Una volta gli idoli dei ribelli erano Arthur Rimbaud, James Dean o Che Guevara. «Ora sono calciatori e veline» sospira Oggero. «Anche il cinema ormai, per loro, non ha più nulla da dire. Semmai, gli unici maître à penser sono i cantanti».
Altra caratteristica dei Franti di oggi è la sensazione di vivere in un eterno presente. Manca il senso della storia. «Un tempo nonni e padri almeno narravano com’era la vita del paese o del quartiere» prosegue Oggero. «Ora i loro figli non hanno nemmeno l’idea di un tempo in cui non esisteva la televisione. Gli effetti si vedono poi nei test di ingresso all’università».
Chi scrive, in effetti, avendo la ventura di insegnare in un’università, può testimoniare che, nel suo corso, su 100 studenti, a malapena 10 sanno chi ha vinto la Seconda guerra mondiale. Il che rende certe discussioni sulla «memoria condivisa» terribilmente futili. Qui manca proprio la memoria.
«Una collega mi ha detto: per fortuna c’è il 5 in condotta, a molti dei miei studenti ha alzato la media»: ride (amaramente) Giulia Alberico, che ha appena raccontato la sua esperienza di insegnante in Cuanta pasion (Mondadori). La sua memoria è una galleria di Franti: il figlio dell’antiquario della Roma bene che sfasciava il mobilio della scuola; il teppista che passava la giornata a disegnare svastiche sulla lavagna (ora fa il giornalista)... «In generale tra questi giovani i muscoli prevalgono sulla parola. Non sanno neppure spiegare il loro bullismo. Quando verbalizzano, parlano come in un talk-show del pomeriggio. Esprimono emozioni di plastica con un linguaggio stereotipato. Sembrano sempre pronti a esporsi a una telecamera».

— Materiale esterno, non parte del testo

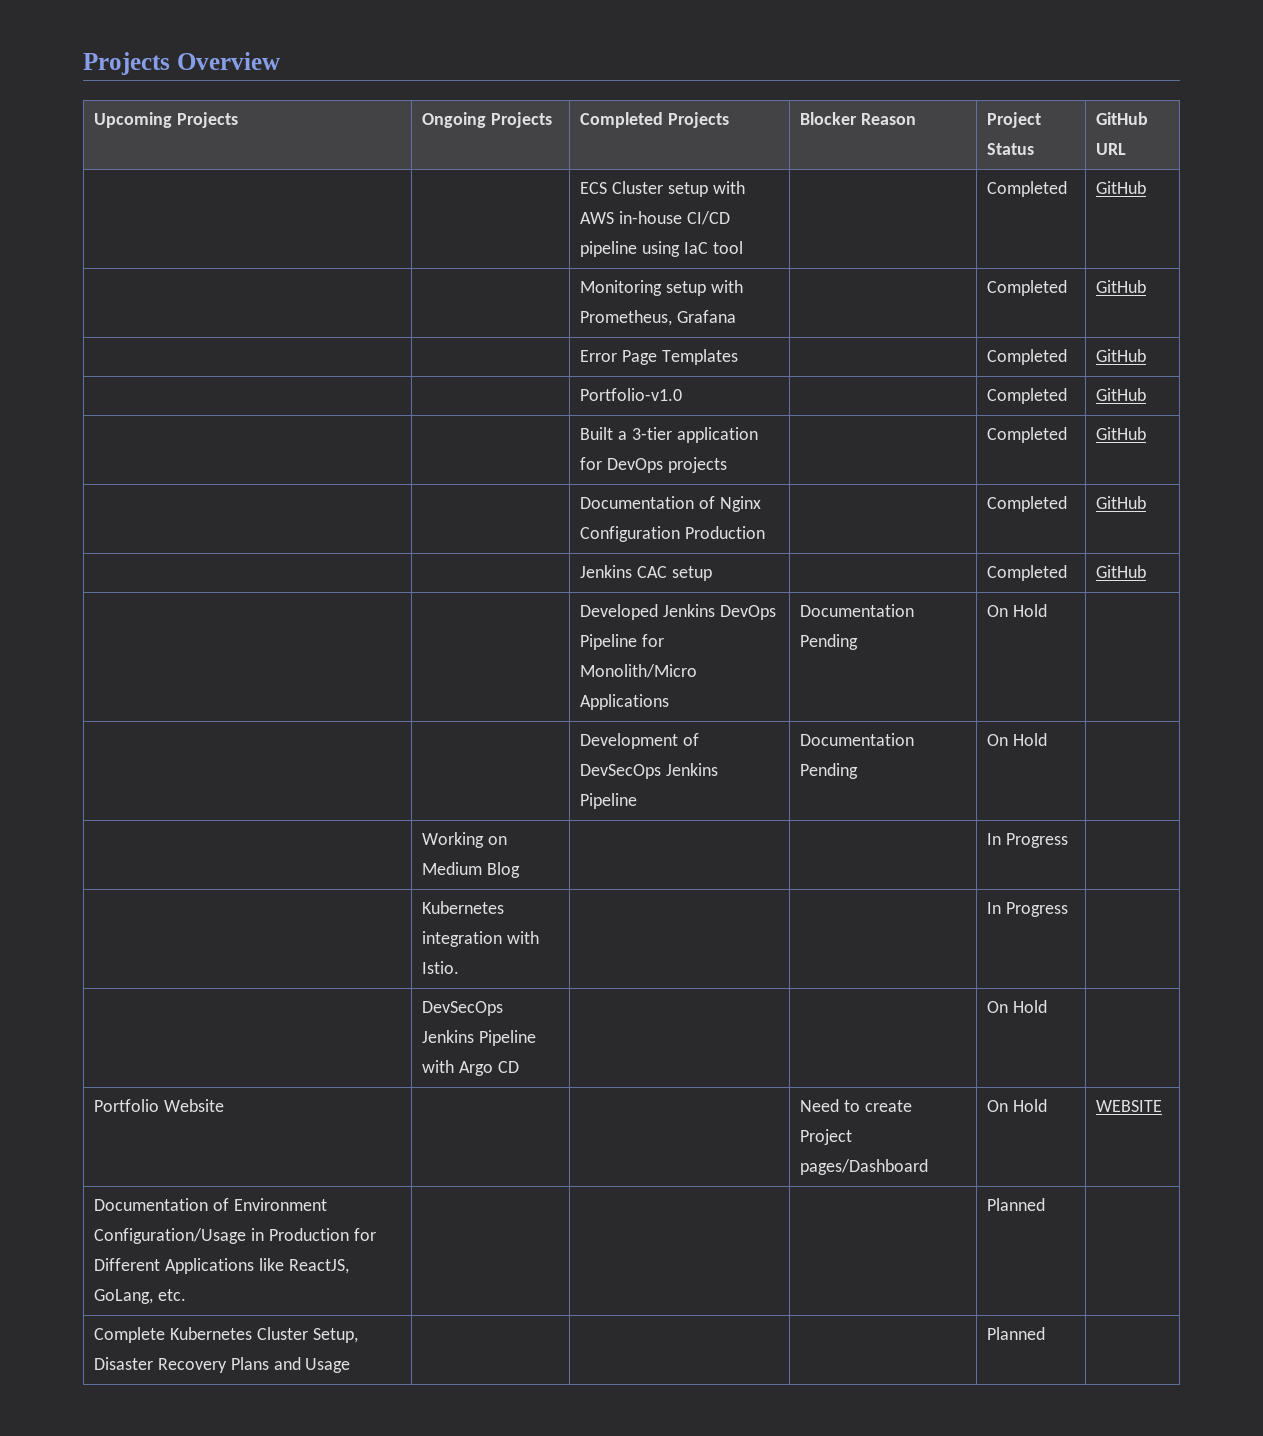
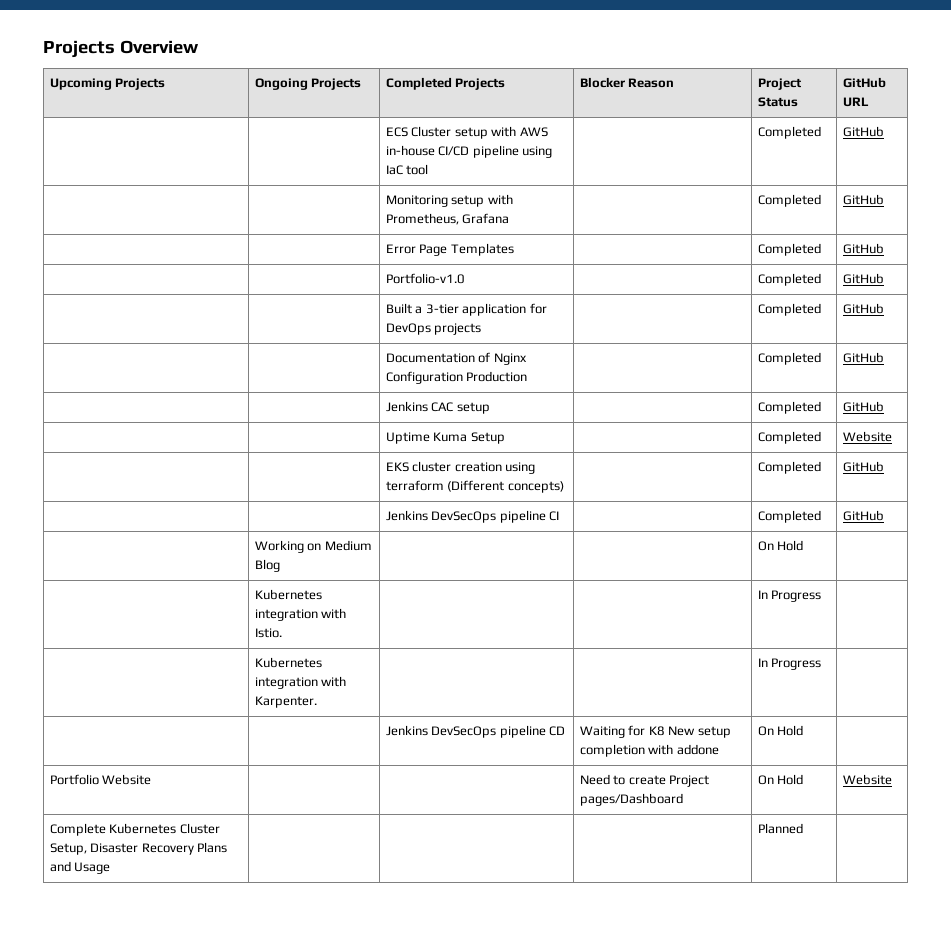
- | | Developed Jenkins DevOps Pipeline for Monolith/Micro Applications | Documentation Pending | On Hold |
- | | Development of DevSecOps Jenkins Pipeline | Documentation Pending | On Hold |
+ | | Uptime Kuma Setup | | Completed | Website
+ | | EKS cluster creation using terraform (Different concepts) | | Completed | GitHub
+ | | Jenkins DevSecOps pipeline CI | | Completed | GitHub
- | Working on Medium Blog | | | In Progress |
+ | Working on Medium Blog | | | On Hold |
- | DevSecOps Jenkins Pipeline with Argo CD | | | On Hold |
+ | Kubernetes integration with Karpenter. | | | In Progress |
+ | | Jenkins DevSecOps pipeline CD | Waiting for K8 New setup completion with addone | On Hold |
- Portfolio Website | | | Need to create Project pages/Dashboard | On Hold | WEBSITE
- Documentation of Environment Configuration/Usage in Production for Different Applications like ReactJS, GoLang, etc. | | | | Planned |
+ Portfolio Website | | | Need to create Project pages/Dashboard | On Hold | Website

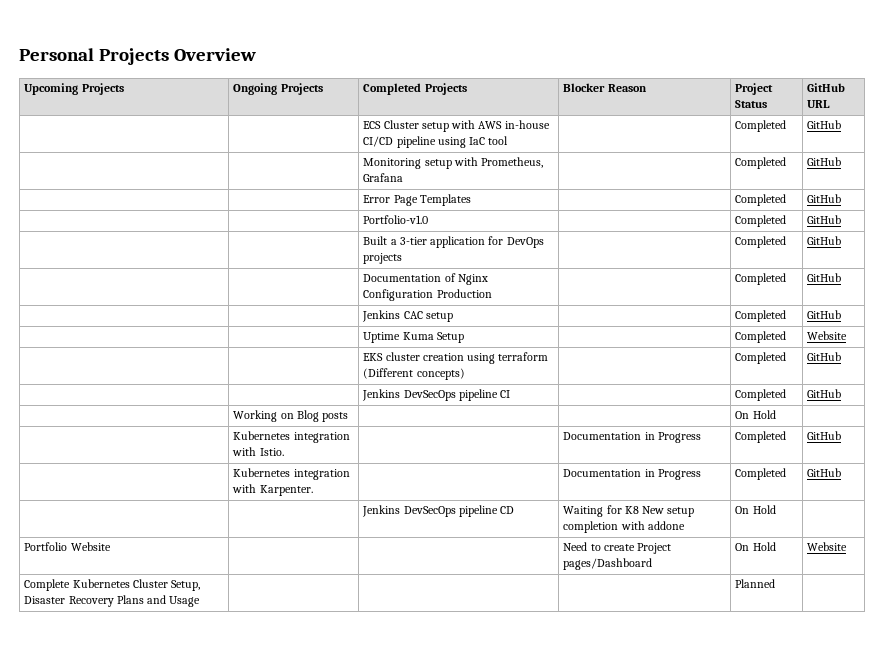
- Projects Overview
+ Personal Projects Overview
- | Working on Medium Blog | | | On Hold |
+ | Working on Blog posts | | | On Hold |
- | Kubernetes integration with Istio. | | | In Progress |
+ | Kubernetes integration with Istio. | | Documentation in Progress | Completed | GitHub
- | Kubernetes integration with Karpenter. | | | In Progress |
+ | Kubernetes integration with Karpenter. | | Documentation in Progress | Completed | GitHub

Sembra quasi più ottimista Eraldo Affinati, che pure oggi insegna per lo più a ragazzi orfani ed extracomunitari (su questa sua esperienza si basa il libro La città dei ragazzi). «Non credo esista una generazione peggiore di un’altra. Se quella di oggi sembra inafferrabile, è perché c’è stata una mutazione antropologica. Una volta l’abitudine a leggere un libro dall’inizio alla fine produceva una mentalità diversa. Oggi il meccanismo conoscitivo è più frammentario ma, magari, davanti allo schermo di un computer questi ragazzi mostrano una creatività inaspettata. Oppure mi è capitato che proprio il peggiore teppista, portato a fare volontariato alla Caritas, si mostri a sorpresa il più sensibile ai problemi altrui. Bisogna guardare agli individui, diffidare dei sociologismi».
Ma i bulli di una città come Roma sono diversi, per esempio, da quelli di provincia? «Non credo. Ormai, anche in questo, si è realizzata l’omologazione dei comportamenti che Pier Paolo Pasolini aveva profetizzato».